A norma de direito objetivo tem, como uma de suas características, ser genérica, isto é, não se aplica a ninguém em particular, mas apenas àqueles que, socorrendo-se do preceito que ela prevê, encontram, nela, guarida à sua pretensão.

O direito se exterioriza sob as formas de direito objetivo e subjetivo. O direito objetivo traça as normas de conduta que todos devem observar, a fim de que haja ordem e segurança nas relações sociais. Os que obedecem a essas normas e desenvolvem suas atividades dentro das raias por elas traçadas, ficam sob a proteção do direito e podem utilizá-lo em seu interesse; o direito torna-se assim seu direito.
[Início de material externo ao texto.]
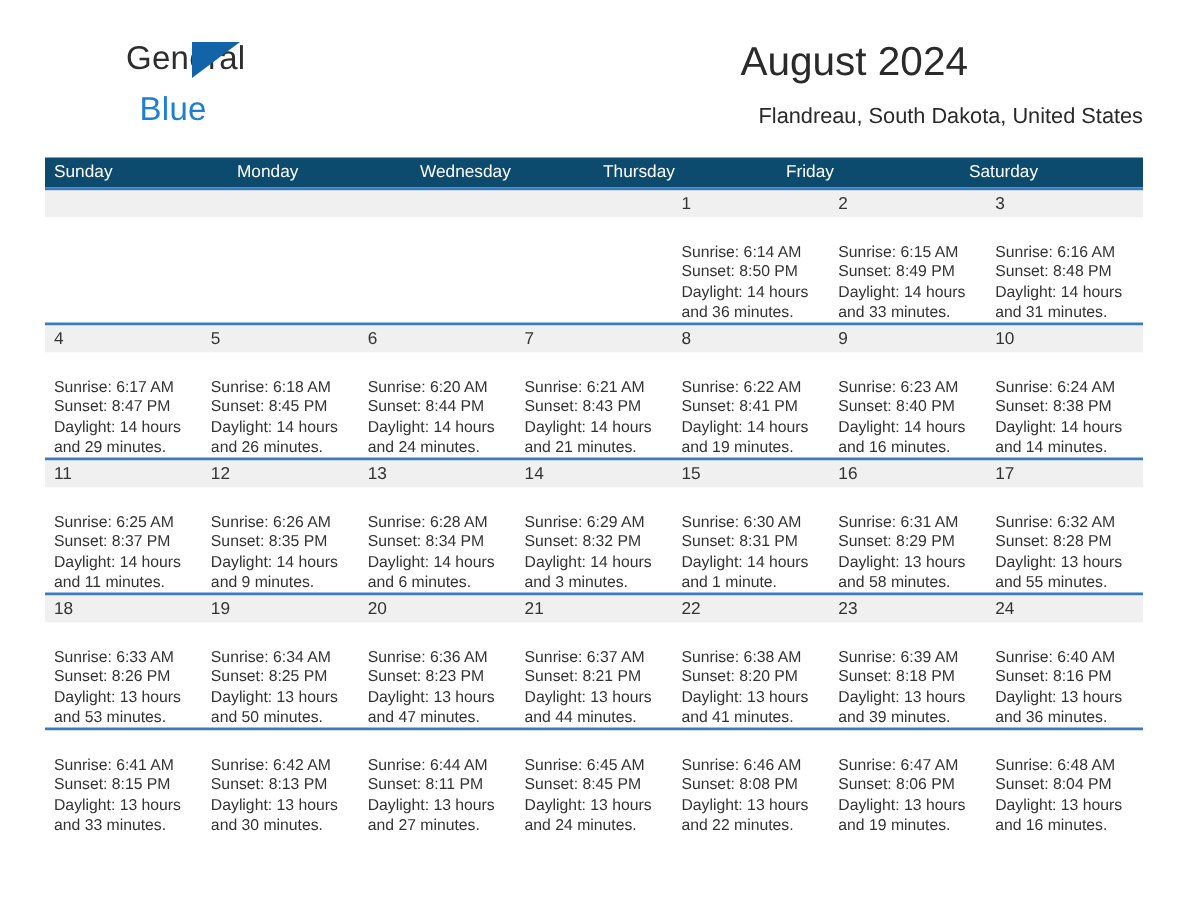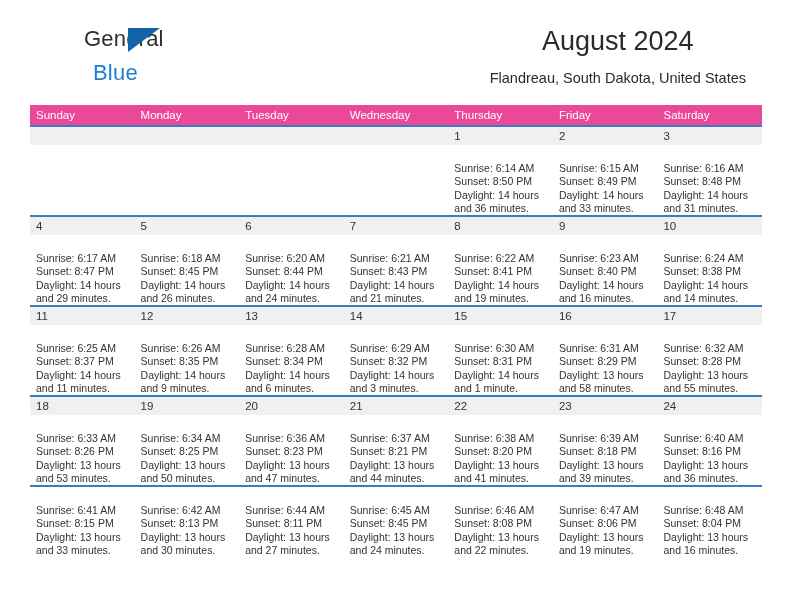--- a/index.html
+++ b/index.html
@@ -60,48 +60,49 @@
     left: 98px;
     top: 2px;
     width: 0;
     height: 0;
     border-left: 32px solid #1363a8;
     border-bottom: 24px solid transparent;
   }
 
   .title-block {
     position: absolute;
-    right: 16px;
+    right: 0;
     top: -2px;
-    text-align: center;
+    text-align: left;
   }
   .month-title {
     font-size: 27px;
     color: #2a2a2a;
     line-height: 34px;
     white-space: nowrap;
   }
   .location-subtitle {
     font-size: 14.5px;
     color: #2a2a2a;
     line-height: 20px;
     margin-top: 10px;
     white-space: nowrap;
+    margin-left: 12px;
   }
 
   
   .calendar {
     position: absolute;
     left: 30px;
     top: 105px;
     width: 732px;
   }
   .weekday-row {
     display: flex;
-    background: #ec4899;
+    background: #0c4a6e;
     height: 20px;
   }
   .weekday-cell {
     flex: 1 1 0;
     color: #ffffff;
     font-size: 11.5px;
     line-height: 20px;
     padding-left: 6px;
     box-sizing: border-box;
     white-space: nowrap;
@@ -162,21 +163,20 @@
       <div class="month-title">August 2024</div>
       <div class="location-subtitle">Flandreau, South Dakota, United States</div>
     </div>
   </div>
 
   <div class="calendar">
 
     <div class="weekday-row">
       <div class="weekday-cell">Sunday</div>
       <div class="weekday-cell">Monday</div>
-      <div class="weekday-cell">Tuesday</div>
       <div class="weekday-cell">Wednesday</div>
       <div class="weekday-cell">Thursday</div>
       <div class="weekday-cell">Friday</div>
       <div class="weekday-cell">Saturday</div>
     </div>
 
     <div class="week-row">
       <div class="daynum-row">
         <div class="daynum-cell"></div>
         <div class="daynum-cell"></div>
Tal poder conferido pelo direito para a realização de interesses humanos é o que constitui o direito subjetivo.4

Então, o direito subjetivo constitui uma prerrogativa conferida e disciplinada pelo direito objetivo. Embora distintos quanto à sua natureza específica, o direito objetivo e o direito subjetivo, juntam-se, formando uma unidade que é a do próprio direito, em razão dos fins que ambos tendem a realizar, quais sejam: a disciplina e o desenvolvimento da convivência, ou da ordem social, mediante a coexistência harmônica dos poderes de ação que às pessoas, desse modo, são reconhecidos, conferidos e assegurados.

O direito como fenômeno social é a necessidade da sociedade de disciplinar: logo, se modifica de tempos em tempos.